_WHAT IS REQUIRED_
Would you return, word for word, the lines of the data below from the line with "- I reduced" through the line with "update_target_net = 5000", and no others?

═════ INPUT DATA ═════

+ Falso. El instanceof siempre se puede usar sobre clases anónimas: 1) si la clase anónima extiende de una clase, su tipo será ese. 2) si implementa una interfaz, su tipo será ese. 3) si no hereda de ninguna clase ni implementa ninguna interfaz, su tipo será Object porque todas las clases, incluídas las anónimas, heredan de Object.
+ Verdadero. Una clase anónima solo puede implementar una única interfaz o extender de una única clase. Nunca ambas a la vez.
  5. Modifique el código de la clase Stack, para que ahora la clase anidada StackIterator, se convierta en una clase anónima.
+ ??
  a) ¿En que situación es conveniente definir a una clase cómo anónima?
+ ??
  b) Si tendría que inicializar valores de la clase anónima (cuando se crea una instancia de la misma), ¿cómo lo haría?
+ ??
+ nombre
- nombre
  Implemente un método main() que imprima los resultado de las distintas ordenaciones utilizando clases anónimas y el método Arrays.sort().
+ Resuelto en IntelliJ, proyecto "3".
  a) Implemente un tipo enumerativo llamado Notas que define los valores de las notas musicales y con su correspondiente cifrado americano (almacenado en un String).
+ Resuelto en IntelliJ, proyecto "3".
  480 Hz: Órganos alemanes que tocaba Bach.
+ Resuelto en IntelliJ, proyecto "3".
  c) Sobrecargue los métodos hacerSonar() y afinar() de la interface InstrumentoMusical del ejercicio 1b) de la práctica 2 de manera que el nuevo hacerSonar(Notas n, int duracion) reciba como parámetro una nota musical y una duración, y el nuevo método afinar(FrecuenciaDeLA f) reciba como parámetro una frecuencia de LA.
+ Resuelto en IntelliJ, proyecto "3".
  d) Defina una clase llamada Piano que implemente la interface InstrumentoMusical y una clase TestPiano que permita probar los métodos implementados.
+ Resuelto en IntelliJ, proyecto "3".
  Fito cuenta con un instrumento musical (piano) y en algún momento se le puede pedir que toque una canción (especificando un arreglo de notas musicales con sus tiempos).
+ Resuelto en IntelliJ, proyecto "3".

═════
═════ INPUT DATA ═════

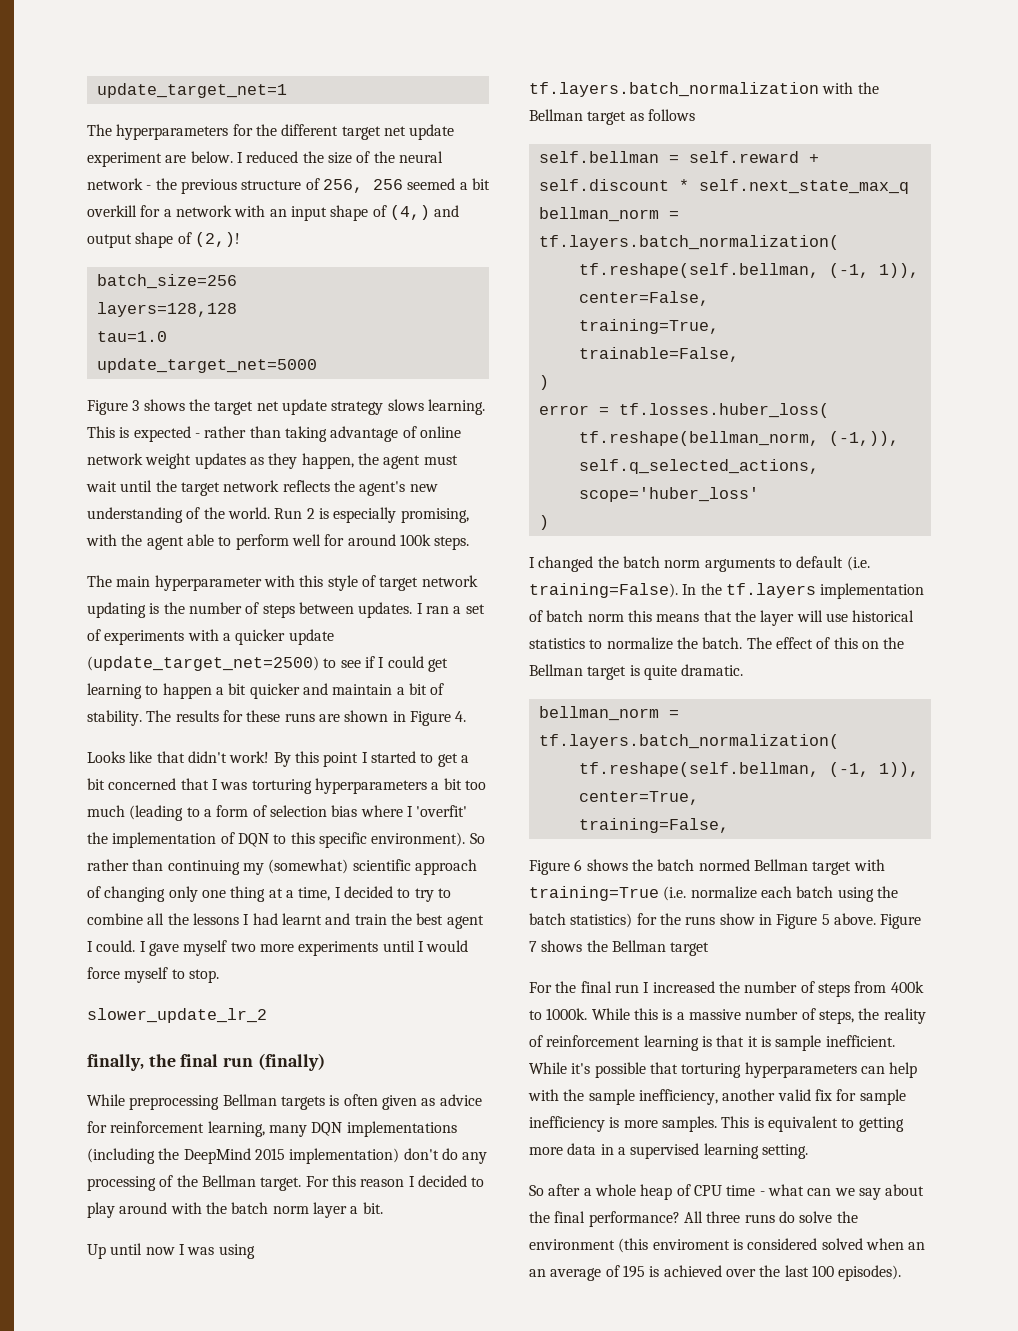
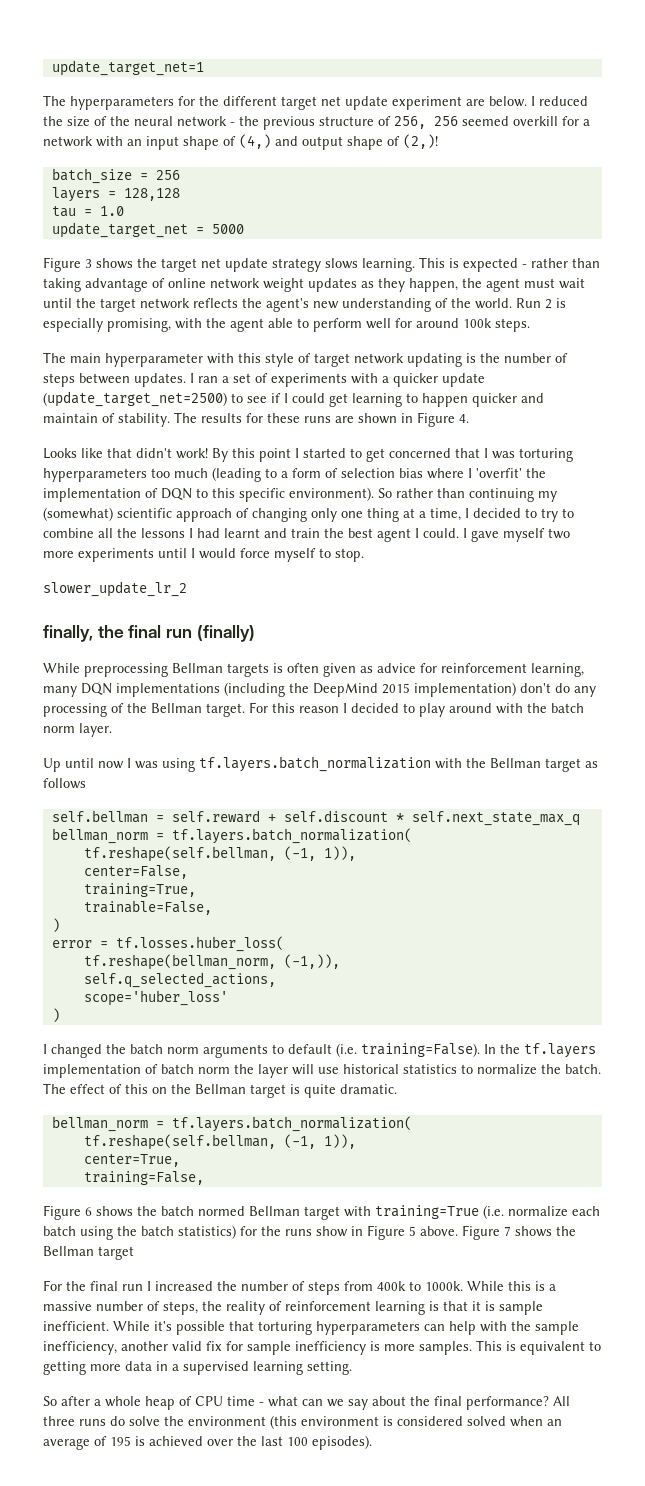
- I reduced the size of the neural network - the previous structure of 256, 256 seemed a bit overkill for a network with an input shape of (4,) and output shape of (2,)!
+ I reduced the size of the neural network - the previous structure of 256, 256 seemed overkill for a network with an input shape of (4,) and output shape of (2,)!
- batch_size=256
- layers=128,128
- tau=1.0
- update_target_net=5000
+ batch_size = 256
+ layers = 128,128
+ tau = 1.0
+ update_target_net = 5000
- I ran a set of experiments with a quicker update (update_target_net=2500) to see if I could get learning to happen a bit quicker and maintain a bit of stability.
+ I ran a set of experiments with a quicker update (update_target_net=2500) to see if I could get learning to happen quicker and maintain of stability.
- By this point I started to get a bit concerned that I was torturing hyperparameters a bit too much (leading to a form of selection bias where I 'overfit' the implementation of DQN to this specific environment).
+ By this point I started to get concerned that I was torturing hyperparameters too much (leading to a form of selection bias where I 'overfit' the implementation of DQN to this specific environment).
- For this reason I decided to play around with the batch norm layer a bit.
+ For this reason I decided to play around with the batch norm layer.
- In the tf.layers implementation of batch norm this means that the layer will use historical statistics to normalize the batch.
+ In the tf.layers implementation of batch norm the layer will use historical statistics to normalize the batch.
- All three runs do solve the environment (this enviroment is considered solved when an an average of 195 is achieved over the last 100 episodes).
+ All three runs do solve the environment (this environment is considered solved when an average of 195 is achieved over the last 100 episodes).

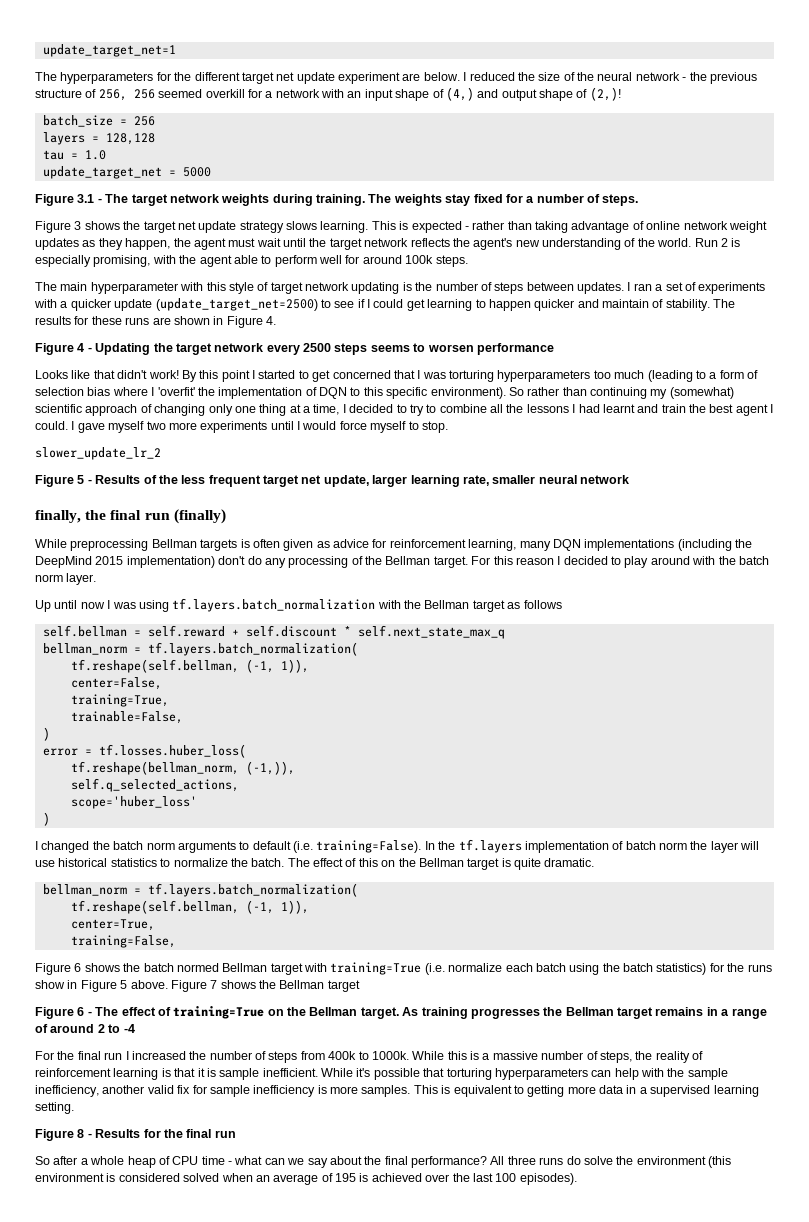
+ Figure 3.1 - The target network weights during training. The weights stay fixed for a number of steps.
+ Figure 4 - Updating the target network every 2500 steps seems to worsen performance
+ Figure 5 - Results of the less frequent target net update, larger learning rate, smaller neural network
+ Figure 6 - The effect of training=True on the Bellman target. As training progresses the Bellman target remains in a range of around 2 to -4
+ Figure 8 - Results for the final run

═════

_WRITTEN REPLY_
- I reduced the size of the neural network - the previous structure of 256, 256 seemed a bit overkill for a network with an input shape of (4,) and output shape of (2,)!
+ I reduced the size of the neural network - the previous structure of 256, 256 seemed overkill for a network with an input shape of (4,) and output shape of (2,)!
- batch_size=256
- layers=128,128
- tau=1.0
- update_target_net=5000
+ batch_size = 256
+ layers = 128,128
+ tau = 1.0
+ update_target_net = 5000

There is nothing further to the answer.